The natural greenhouse effect – necessary for life

A theoretical model demonstrates that the quantity of energy received by an object in the solar system diminishes in proportion to its distance from the Sun, what is called the solar constant. The further an object is from the Sun, the smaller is the quantity of energy that it receives. If this model is followed, the mean temperature on the surface of the Earth should be -18 °C. In fact, the mean temperature is 15 °C, which is  compatible with the existence of water in its three physical states. (see picture 1)

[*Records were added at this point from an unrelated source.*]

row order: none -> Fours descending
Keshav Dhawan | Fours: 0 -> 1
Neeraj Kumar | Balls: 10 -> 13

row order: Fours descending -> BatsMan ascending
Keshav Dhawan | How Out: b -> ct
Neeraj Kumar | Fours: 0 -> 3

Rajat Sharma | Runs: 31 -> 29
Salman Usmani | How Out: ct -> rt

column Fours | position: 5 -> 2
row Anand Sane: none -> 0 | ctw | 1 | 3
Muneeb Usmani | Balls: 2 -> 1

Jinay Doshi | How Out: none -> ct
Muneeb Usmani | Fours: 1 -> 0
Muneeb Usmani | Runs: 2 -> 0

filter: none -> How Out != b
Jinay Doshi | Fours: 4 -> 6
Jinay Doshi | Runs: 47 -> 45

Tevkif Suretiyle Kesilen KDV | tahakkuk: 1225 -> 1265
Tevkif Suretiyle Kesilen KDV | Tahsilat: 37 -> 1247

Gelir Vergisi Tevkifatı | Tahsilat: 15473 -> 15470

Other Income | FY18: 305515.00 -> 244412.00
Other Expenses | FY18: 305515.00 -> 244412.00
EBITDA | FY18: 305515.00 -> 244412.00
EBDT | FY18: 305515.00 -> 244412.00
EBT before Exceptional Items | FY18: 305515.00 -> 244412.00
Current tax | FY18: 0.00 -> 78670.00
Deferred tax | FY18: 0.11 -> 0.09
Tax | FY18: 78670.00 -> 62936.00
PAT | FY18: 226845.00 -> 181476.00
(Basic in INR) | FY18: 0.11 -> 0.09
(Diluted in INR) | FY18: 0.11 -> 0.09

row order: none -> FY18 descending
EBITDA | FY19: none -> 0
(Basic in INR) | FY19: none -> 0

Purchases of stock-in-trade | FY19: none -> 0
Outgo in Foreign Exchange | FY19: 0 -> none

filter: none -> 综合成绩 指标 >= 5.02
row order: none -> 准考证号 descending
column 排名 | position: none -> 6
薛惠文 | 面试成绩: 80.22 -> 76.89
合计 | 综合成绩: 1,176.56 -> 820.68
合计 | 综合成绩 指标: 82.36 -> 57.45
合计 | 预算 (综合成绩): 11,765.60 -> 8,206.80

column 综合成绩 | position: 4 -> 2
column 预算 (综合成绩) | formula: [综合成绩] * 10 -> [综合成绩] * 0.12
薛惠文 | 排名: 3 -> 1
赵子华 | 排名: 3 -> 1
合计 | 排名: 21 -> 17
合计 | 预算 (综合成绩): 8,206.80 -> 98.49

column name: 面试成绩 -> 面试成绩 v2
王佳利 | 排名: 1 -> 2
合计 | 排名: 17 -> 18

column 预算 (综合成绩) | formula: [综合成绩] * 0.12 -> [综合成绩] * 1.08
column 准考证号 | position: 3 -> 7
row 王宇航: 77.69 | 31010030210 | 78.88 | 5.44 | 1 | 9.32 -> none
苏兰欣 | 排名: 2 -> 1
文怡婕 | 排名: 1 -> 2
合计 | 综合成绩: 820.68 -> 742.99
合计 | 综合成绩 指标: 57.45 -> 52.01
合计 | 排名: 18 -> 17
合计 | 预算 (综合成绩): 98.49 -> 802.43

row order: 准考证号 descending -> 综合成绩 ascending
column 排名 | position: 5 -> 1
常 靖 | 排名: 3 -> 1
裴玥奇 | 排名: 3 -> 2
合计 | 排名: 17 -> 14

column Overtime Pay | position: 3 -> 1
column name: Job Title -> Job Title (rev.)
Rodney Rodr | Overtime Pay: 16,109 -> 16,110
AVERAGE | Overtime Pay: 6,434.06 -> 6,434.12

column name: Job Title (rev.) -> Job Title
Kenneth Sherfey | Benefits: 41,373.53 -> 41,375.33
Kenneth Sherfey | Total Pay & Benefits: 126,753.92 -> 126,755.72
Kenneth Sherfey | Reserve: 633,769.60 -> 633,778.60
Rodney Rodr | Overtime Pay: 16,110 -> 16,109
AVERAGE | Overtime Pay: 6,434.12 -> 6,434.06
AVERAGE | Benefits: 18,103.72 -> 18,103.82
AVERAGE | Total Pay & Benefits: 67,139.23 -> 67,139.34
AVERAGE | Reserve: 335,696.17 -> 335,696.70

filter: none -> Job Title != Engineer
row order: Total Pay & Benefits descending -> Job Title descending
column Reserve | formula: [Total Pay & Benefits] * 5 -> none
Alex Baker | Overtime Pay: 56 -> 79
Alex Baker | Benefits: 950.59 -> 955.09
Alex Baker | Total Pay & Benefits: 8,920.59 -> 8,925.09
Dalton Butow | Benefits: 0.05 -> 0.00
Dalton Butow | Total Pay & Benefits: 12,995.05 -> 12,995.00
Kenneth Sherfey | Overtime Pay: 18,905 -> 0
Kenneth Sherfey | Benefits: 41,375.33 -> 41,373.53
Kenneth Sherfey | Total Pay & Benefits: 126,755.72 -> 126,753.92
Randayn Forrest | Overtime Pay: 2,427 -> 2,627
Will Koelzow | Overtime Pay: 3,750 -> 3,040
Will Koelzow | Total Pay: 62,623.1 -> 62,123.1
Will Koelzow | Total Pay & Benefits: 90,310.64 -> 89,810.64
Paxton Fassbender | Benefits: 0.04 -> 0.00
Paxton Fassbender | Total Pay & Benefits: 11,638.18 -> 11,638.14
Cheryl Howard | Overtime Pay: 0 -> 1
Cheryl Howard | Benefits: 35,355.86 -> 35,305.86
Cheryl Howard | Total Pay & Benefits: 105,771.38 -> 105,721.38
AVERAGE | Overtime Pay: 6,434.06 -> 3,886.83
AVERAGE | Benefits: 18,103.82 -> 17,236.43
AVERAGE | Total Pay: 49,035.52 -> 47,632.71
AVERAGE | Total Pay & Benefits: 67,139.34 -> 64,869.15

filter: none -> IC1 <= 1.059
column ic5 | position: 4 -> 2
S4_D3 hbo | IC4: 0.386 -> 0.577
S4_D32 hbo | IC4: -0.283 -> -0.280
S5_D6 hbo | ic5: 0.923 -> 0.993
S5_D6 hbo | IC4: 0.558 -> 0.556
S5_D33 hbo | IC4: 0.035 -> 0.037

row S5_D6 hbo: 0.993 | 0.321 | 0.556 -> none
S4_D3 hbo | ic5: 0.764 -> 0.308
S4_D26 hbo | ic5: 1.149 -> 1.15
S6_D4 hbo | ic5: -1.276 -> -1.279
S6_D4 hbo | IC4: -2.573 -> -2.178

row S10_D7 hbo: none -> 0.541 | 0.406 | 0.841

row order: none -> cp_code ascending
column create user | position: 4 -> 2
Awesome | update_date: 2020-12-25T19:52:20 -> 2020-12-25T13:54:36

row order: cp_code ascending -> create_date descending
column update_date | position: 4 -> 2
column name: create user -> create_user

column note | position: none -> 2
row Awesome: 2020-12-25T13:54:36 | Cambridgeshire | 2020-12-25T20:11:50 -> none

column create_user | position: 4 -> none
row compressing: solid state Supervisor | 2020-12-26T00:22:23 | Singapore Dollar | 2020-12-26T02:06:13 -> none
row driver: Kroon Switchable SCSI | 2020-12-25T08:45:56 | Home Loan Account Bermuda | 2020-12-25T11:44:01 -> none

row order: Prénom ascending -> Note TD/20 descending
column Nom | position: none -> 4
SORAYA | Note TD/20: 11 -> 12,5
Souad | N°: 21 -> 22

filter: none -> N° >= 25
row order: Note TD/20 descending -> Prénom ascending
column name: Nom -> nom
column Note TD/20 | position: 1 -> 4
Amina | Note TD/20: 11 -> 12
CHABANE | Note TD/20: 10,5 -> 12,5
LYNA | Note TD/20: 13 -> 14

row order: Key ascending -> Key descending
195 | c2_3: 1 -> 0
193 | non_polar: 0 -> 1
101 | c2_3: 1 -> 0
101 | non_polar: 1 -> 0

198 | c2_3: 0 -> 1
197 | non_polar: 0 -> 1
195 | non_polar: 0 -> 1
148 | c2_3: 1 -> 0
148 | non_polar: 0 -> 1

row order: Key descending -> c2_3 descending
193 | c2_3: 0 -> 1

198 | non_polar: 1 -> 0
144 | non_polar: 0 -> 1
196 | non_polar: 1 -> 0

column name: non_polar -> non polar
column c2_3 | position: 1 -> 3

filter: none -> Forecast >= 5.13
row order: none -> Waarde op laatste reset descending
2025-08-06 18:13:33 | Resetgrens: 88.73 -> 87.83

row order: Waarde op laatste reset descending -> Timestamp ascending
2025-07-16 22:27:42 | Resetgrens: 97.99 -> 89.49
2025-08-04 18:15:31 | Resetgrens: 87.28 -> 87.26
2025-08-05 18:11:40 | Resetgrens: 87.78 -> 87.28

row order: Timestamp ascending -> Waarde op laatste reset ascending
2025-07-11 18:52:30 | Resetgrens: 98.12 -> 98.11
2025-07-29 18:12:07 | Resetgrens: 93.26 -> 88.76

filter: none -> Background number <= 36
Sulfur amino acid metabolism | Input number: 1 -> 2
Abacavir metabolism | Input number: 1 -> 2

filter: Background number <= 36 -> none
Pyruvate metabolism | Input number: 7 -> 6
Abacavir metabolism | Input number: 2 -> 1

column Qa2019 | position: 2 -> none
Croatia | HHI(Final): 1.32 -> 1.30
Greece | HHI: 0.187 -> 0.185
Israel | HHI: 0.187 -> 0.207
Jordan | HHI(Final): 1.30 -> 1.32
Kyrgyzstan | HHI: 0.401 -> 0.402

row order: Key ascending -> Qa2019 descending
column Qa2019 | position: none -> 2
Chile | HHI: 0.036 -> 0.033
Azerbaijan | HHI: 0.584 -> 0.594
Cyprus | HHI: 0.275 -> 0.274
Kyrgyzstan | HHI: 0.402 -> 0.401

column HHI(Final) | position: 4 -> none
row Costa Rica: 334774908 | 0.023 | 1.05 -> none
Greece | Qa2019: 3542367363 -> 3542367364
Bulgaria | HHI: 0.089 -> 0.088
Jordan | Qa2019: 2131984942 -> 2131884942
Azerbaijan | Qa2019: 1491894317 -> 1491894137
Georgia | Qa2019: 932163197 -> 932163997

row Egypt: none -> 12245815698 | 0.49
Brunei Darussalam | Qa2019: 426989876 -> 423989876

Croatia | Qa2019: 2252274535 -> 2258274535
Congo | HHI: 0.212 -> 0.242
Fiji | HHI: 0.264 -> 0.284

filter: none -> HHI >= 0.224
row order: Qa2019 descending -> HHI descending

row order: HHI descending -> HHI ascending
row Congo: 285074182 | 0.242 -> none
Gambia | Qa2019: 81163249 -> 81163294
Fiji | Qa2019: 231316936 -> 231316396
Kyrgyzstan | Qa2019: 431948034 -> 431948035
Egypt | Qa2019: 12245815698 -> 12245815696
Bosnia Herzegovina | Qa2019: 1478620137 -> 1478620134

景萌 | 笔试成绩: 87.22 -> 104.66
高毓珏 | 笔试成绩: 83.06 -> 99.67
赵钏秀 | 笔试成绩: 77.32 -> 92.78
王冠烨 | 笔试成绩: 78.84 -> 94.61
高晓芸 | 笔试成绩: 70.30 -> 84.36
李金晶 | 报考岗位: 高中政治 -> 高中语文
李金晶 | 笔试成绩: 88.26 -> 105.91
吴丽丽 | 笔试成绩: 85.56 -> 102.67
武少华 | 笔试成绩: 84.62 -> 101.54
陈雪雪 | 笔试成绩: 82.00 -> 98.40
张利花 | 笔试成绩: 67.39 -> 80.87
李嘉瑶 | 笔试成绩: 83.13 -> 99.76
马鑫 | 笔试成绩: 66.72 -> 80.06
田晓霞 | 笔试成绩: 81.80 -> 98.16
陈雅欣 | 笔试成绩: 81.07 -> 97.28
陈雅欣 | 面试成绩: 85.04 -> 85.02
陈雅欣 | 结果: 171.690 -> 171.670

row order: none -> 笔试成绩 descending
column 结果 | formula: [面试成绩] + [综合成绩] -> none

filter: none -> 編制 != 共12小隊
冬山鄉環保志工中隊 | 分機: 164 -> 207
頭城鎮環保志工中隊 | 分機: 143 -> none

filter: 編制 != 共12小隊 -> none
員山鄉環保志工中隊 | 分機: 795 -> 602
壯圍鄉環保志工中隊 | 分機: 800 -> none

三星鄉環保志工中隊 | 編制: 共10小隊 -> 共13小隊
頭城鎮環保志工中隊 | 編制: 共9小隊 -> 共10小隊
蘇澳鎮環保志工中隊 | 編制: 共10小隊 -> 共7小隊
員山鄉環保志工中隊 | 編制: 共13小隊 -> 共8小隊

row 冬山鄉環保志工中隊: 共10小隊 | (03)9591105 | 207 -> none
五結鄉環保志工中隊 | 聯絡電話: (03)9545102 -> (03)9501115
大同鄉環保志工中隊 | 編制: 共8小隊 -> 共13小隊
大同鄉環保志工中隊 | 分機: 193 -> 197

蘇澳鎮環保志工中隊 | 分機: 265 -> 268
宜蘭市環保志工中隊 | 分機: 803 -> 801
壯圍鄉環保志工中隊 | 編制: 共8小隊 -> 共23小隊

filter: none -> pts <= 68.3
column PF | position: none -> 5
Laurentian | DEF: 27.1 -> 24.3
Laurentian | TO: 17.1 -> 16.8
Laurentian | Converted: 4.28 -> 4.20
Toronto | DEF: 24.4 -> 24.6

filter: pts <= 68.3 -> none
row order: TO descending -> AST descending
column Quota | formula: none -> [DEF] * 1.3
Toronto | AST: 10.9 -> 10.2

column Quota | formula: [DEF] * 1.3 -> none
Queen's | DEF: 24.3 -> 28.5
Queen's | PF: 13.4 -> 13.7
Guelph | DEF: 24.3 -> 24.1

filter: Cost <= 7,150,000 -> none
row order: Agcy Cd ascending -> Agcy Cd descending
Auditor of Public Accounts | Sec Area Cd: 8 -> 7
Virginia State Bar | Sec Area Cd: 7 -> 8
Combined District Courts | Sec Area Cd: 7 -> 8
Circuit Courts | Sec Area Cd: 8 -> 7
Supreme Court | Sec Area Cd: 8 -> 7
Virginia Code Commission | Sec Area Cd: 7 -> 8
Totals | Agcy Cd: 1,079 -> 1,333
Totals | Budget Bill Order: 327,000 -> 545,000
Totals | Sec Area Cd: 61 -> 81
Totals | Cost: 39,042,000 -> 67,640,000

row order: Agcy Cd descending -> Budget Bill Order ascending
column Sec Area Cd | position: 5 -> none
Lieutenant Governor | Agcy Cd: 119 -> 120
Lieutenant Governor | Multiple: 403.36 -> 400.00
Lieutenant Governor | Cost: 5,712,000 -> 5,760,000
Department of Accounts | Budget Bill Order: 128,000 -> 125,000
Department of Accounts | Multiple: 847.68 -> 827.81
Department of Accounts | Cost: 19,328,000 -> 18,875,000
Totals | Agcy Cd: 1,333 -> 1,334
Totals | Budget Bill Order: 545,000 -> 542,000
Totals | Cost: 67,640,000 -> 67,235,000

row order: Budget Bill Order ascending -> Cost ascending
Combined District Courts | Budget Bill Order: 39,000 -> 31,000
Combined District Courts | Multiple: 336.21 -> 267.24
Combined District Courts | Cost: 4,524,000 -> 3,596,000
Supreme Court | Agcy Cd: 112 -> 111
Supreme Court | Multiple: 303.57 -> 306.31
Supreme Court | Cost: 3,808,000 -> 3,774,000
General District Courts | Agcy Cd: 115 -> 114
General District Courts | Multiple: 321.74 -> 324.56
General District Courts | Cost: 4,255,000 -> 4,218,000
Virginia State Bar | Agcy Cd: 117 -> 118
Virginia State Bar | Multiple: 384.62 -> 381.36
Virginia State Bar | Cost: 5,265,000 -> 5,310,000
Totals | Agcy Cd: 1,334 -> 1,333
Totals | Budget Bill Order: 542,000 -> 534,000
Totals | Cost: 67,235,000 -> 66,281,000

What, then, is the reason for this clement temperature , favourable to life on Earth ? The mathematician Joseph Fourier (1768-1830) (see picture 2) was one of the first scientists to attribute a role to the atmospheric gases in the determination of temperature levels ruling on the Earth’s surface.

In 1804, he sketched out a definition of the greenhouse effect whilst studying energy balances as part of his work on heat. The planets receive energy in the form of solar radiation and lose it in the form of infrared radiation.

It was John Tyndall (1820-1893) (see picture 3), an Irish physicist, who highlighted the role of water vapour in the existence of a greenhouse effect. He worked out the «climatic theory of carbon dioxide » and predicted that a variation in atmospheric composition, in terms of water vapour (H2O) and carbon dioxide (CO2), would give rise to a change in climate.